All of lore.kernel.org
 help / color / mirror / Atom feed
From: Wu Fengguang <fengguang.wu@intel.com>
To: Nick Piggin <npiggin@suse.de>
Cc: Balbir Singh <balbir@linux.vnet.ibm.com>,
	Andrew Morton <akpm@linux-foundation.org>,
	LKML <linux-kernel@vger.kernel.org>, Ingo Molnar <mingo@elte.hu>,
	Mel Gorman <mel@csn.ul.ie>, Thomas Gleixner <tglx@linutronix.de>,
	"H. Peter Anvin" <hpa@zytor.com>,
	Peter Zijlstra <a.p.zijlstra@chello.nl>,
	Hugh Dickins <hugh.dickins@tiscali.co.uk>,
	Andi Kleen <andi@firstfloor.org>,
	"riel@redhat.com" <riel@redhat.com>,
	"chris.mason@oracle.com" <chris.mason@oracle.com>,
	"linux-mm@kvack.org" <linux-mm@kvack.org>,
	"linux-fsdevel@vger.kernel.org" <linux-fsdevel@vger.kernel.org>
Subject: Re: [PATCH 00/22] HWPOISON: Intro (v5)
Date: Mon, 15 Jun 2009 19:41:49 +0800	[thread overview]
Message-ID: <20090615114149.GA7675@localhost> (raw)
In-Reply-To: <20090615103619.GC20461@wotan.suse.de>

On Mon, Jun 15, 2009 at 06:36:19PM +0800, Nick Piggin wrote:
> On Mon, Jun 15, 2009 at 06:09:54PM +0800, Wu Fengguang wrote:
> > On Mon, Jun 15, 2009 at 04:14:53PM +0800, Nick Piggin wrote:
> > > On Mon, Jun 15, 2009 at 08:44:47AM +0200, Nick Piggin wrote:
> > > > Did we verify with filesystem maintainers (eg. btrfs) that the
> > > > !ISREG test will be enough to prevent oopses?
> > > 
> > > BTW. this is quite a significant change I think and not
> > > really documented well enough. Previously a filesystem
> > > will know exactly when and why pagecache in a mapping
> > > under its control will be truncated (as opposed to
> > > invalidated).
> > > 
> > > They even have opportunity to hold locks such as i_mutex.
> > > 
> > > And depending on what they do, they could do interesting
> > > things even with ISREG files.
> > > 
> > > So, I really think this needs review by filesystem
> > > maintainers and it would be far safer to use invalidate
> > > until it is known to be safe.
> > 
> > Nick, we are doing invalidate_complete_page() for !S_ISREG inodes now.
> > Do you mean to do invalidate_complete_page() for all inodes for now?
> 
> That would make me a lot happier. It is obviously correct because
> that is basically what page reclaim and inode reclaim and drop
> caches etc does.
> 
> Note that I still don't like exporting invalidate_complete_page
> fro the same reasons I don't like exporting truncate_complete_page,
> so I will ask if you can do an invalidate_inode_page function
> along the same lines of the truncate_inode_page one please.

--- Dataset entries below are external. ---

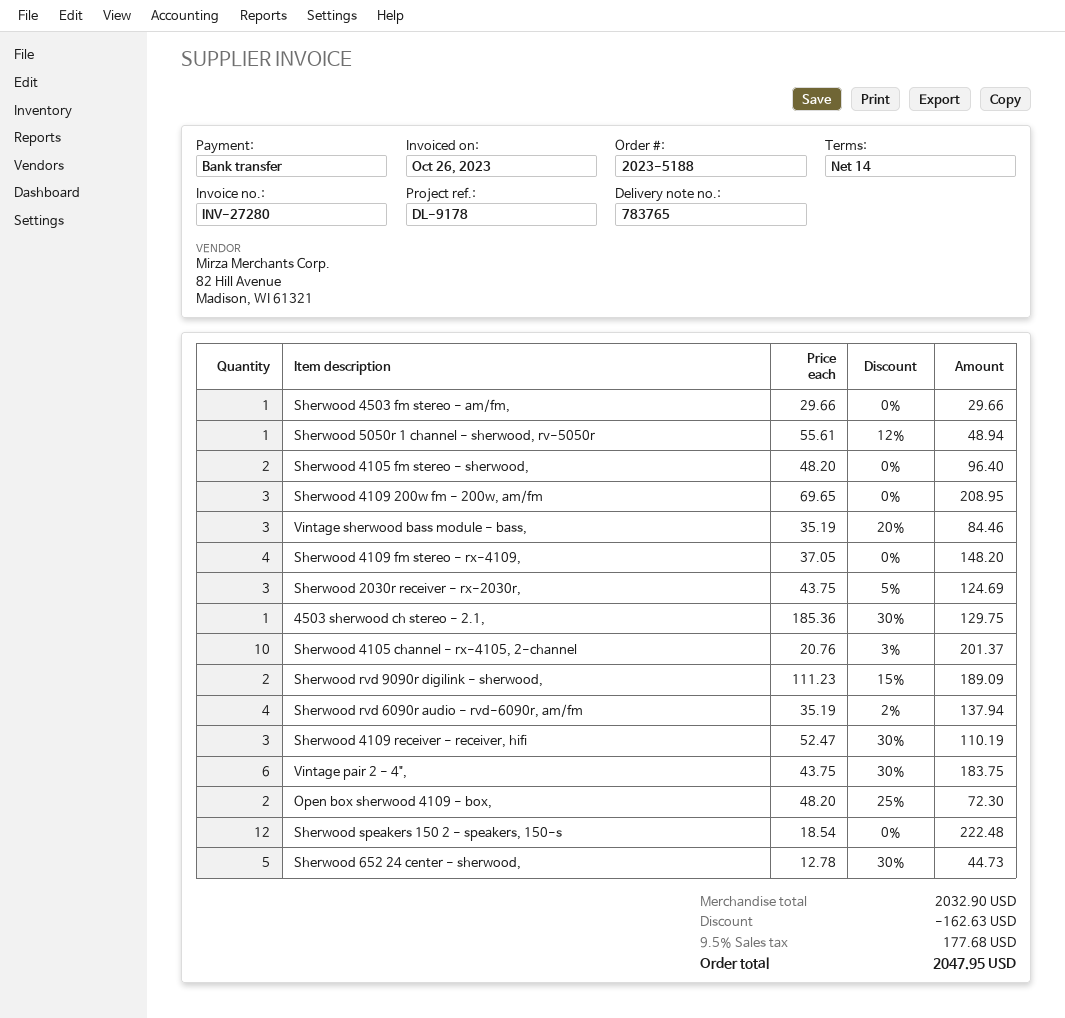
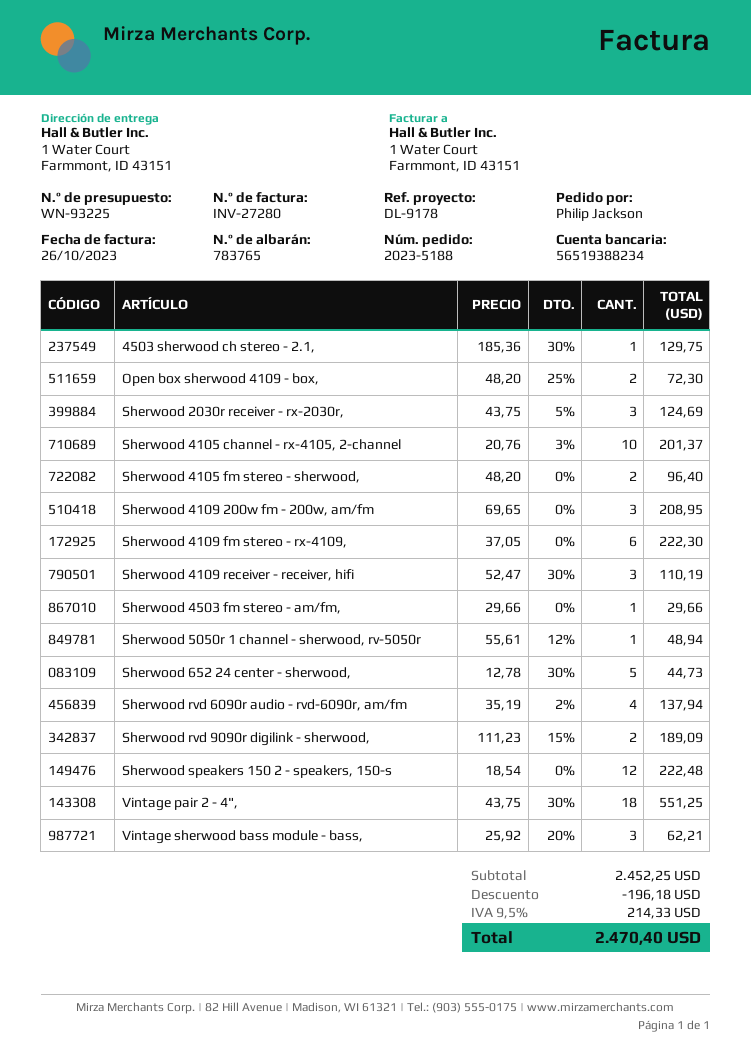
Vintage sherwood bass module - bass,: 3 x 35.19 - 20% = 84.46 -> 3 x 25.92 - 20% = 62.21
Sherwood 4109 fm stereo - rx-4109,: 4 x 37.05 = 148.20 -> 6 x 37.05 = 222.30
Vintage pair 2 - 4",: 6 x 43.75 - 30% = 183.75 -> 18 x 43.75 - 30% = 551.25
subtotal: 2032.90 -> 2452.25
discount: 162.63 -> 196.18
tax: 9.5% = 177.68 -> 9.5% = 214.33
total: 2047.95 -> 2470.40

Sure. I did something radical - don't try to isolate dirty/writeback
pages, to match the exact invalidate_mapping_pages() behavior.

Let's mess with the dirty/writeback pages some time later.

+/*
+ * Clean (or cleaned) page cache page.
+ */
+static int me_pagecache_clean(struct page *p, unsigned long pfn)
+{
+       struct address_space *mapping;
+
+       if (!isolate_lru_page(p))
+               page_cache_release(p);
+
+       mapping = page_mapping(p);
+       if (mapping == NULL)
+               return RECOVERED;
+
+       /*
+        * Now remove it from page cache.
+        * Currently we only remove clean, unused page for the sake of safety.
+        */
+       if (!invalidate_inode_page(mapping, p)) {
+               printk(KERN_ERR
+                      "MCE %#lx: failed to remove from page cache\n", pfn);
+               return FAILED;
+       }
+       return RECOVERED;
+}


--- sound-2.6.orig/mm/truncate.c
+++ sound-2.6/mm/truncate.c
@@ -135,6 +135,21 @@ invalidate_complete_page(struct address_
        return ret;
 }

+/*
+ * Safely invalidate one page from its pagecache mapping.
+ * It only drops clean, unused pages. The page must be locked.
+ *
+ * Returns 1 if the page is successfully invalidated, otherwise 0.
+ */
+int invalidate_inode_page(struct address_space *mapping, struct page *page)
+{
+       if (PageDirty(page) || PageWriteback(page))
+               return 0;
+       if (page_mapped(page))
+               return 0;
+       return invalidate_complete_page(mapping, page);
+}
+
 /**
  * truncate_inode_pages - truncate range of pages specified by start & end byte offsets
  * @mapping: mapping to truncate
@@ -311,12 +326,8 @@ unsigned long invalidate_mapping_pages(s
                        if (lock_failed)
                                continue;

-                       if (PageDirty(page) || PageWriteback(page))
-                               goto unlock;
-                       if (page_mapped(page))
-                               goto unlock;
-                       ret += invalidate_complete_page(mapping, page);
-unlock:
+                       ret += invalidate_inode_page(mapping, page);
+                       
                        unlock_page(page);
                        if (next > end)
                                break;

> 
> > That's a good suggestion, it shall be able to do the job for most
> > pages indeed.
> 
> Yes I think it will be far far safer while only introducing
> another small class of pages which cannot be recovered (probably
> a much smaller set most of the time than the size of the existing
> set of pages which cannot be recovered).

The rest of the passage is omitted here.